WHAT YOU HAVE TO DO
Which lines of the records contain "Display"? Collect every one of them.

WORKING DATA
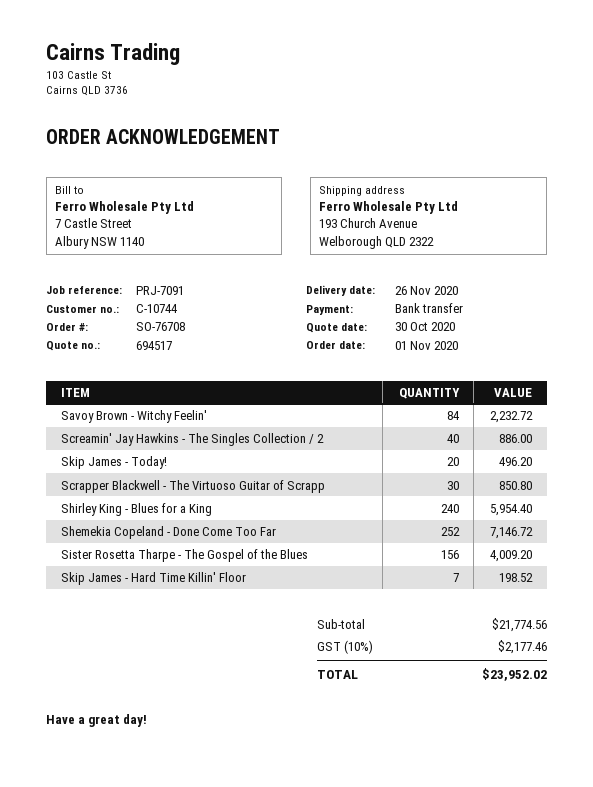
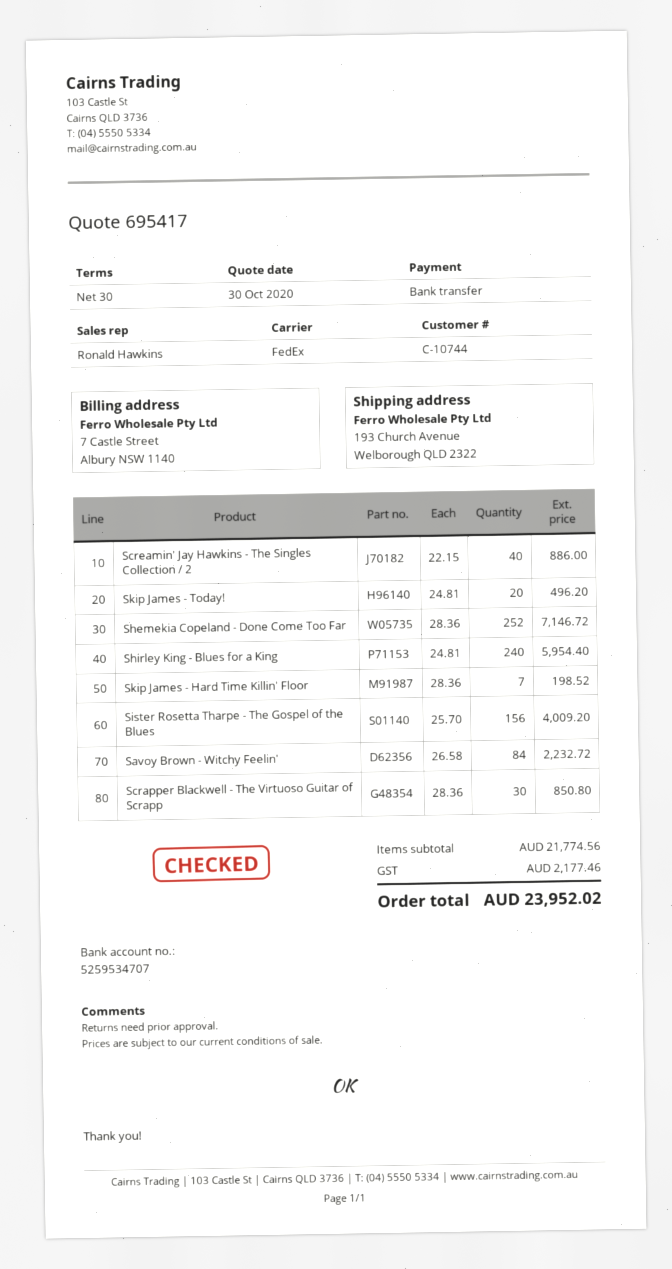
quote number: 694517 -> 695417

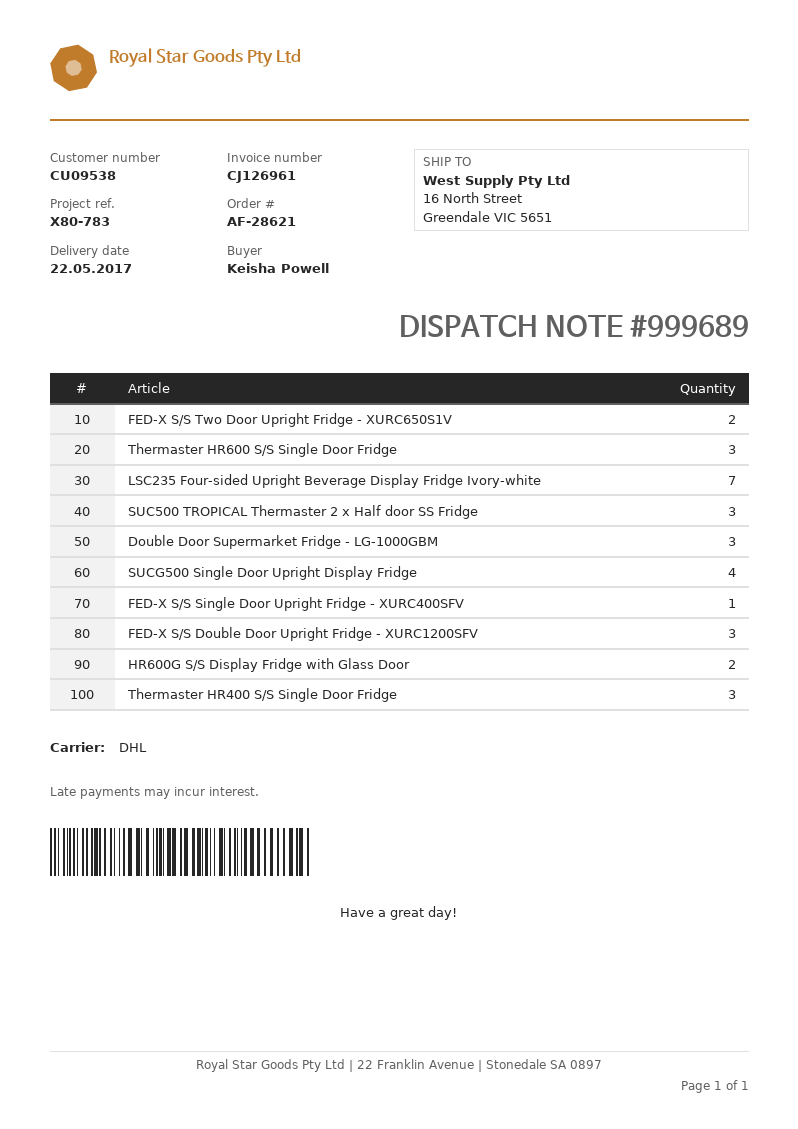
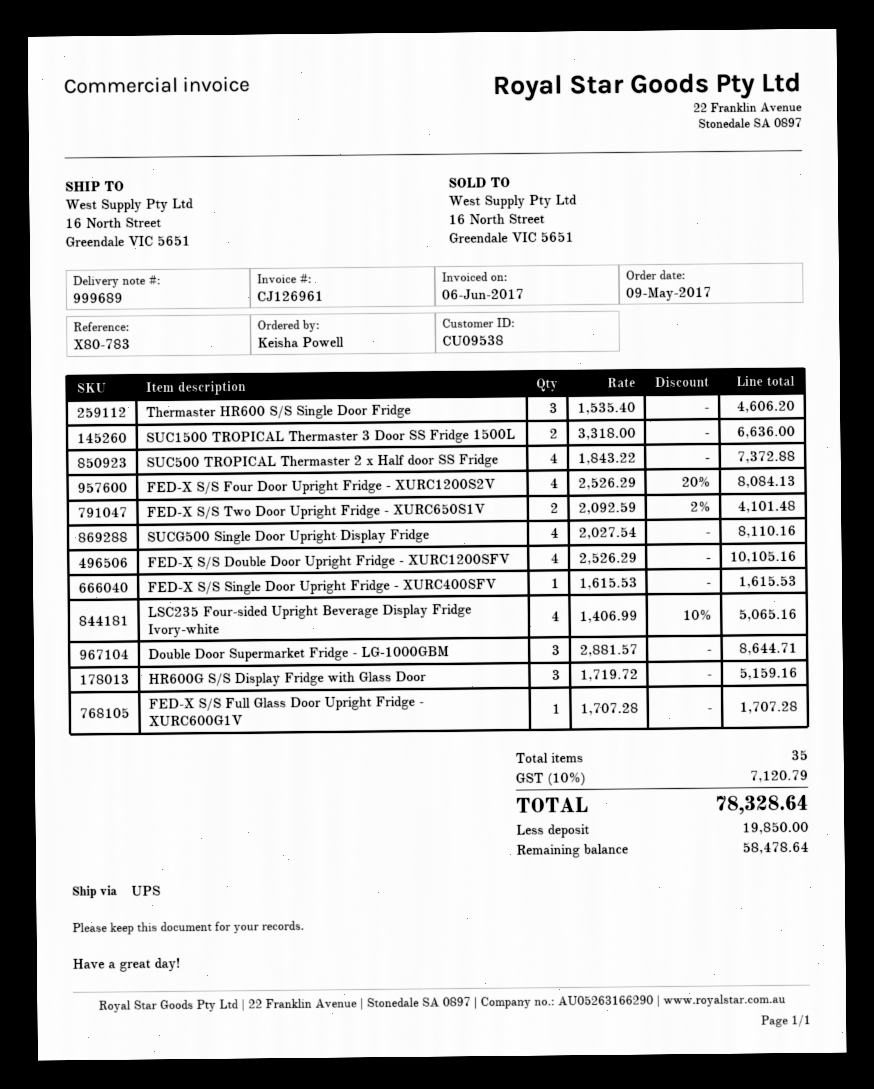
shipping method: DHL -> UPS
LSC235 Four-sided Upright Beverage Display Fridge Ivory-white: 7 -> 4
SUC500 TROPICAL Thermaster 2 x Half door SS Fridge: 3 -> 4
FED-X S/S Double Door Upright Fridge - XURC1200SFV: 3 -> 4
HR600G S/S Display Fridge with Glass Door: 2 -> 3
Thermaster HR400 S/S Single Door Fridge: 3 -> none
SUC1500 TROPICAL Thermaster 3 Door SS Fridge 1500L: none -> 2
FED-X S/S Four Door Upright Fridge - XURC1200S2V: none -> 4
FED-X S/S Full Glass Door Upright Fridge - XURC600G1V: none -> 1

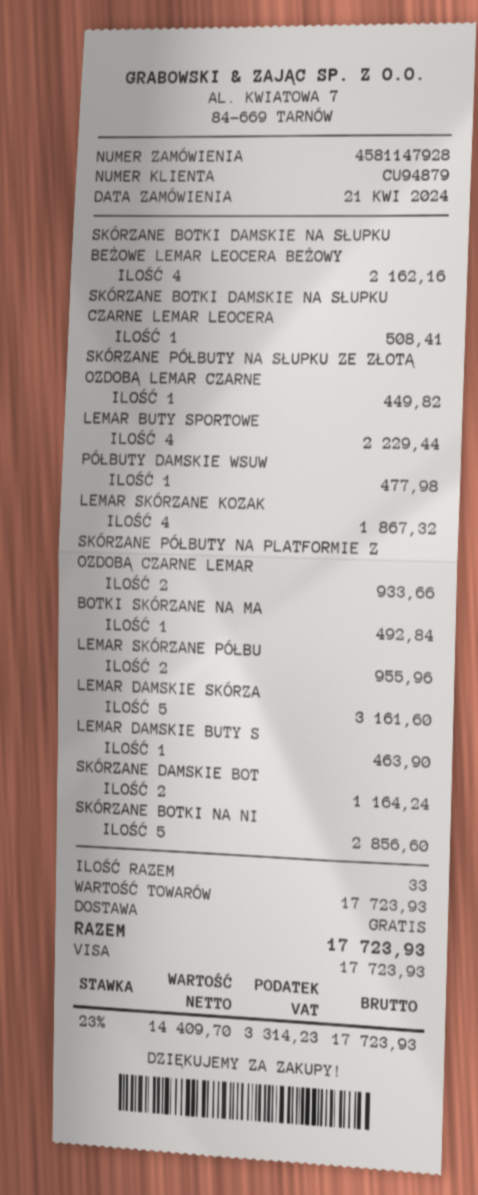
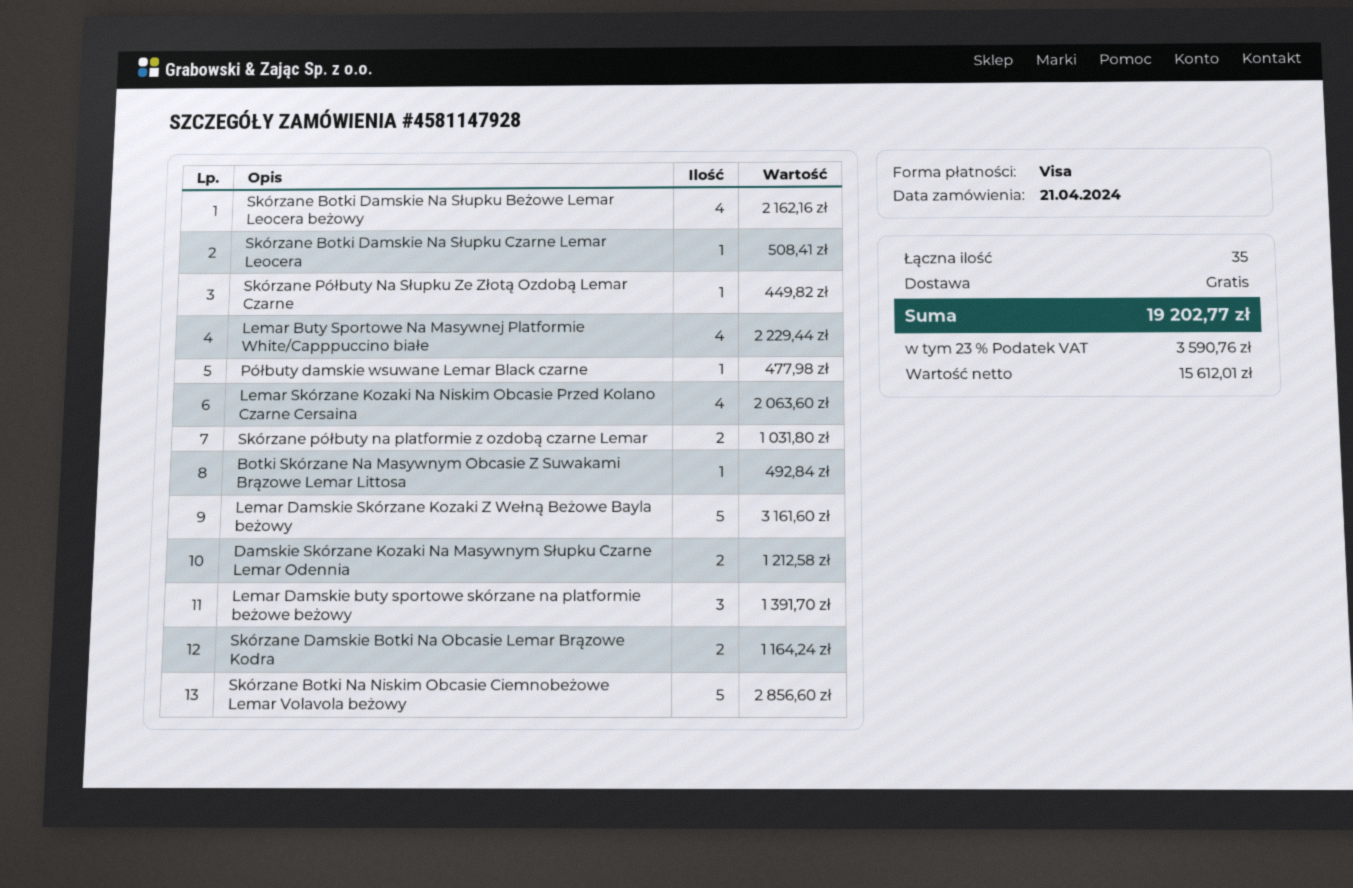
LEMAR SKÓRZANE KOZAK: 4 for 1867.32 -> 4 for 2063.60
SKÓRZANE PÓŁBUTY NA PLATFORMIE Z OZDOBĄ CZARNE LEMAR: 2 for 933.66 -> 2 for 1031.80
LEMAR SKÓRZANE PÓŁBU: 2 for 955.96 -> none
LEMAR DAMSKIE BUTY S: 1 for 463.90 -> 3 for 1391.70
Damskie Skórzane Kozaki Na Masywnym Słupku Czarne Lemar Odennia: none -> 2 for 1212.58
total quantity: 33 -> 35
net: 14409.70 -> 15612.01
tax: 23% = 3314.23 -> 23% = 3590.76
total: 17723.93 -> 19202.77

RESULT OF THIS TASK
LSC235 Four-sided Upright Beverage Display Fridge Ivory-white: 7 -> 4
HR600G S/S Display Fridge with Glass Door: 2 -> 3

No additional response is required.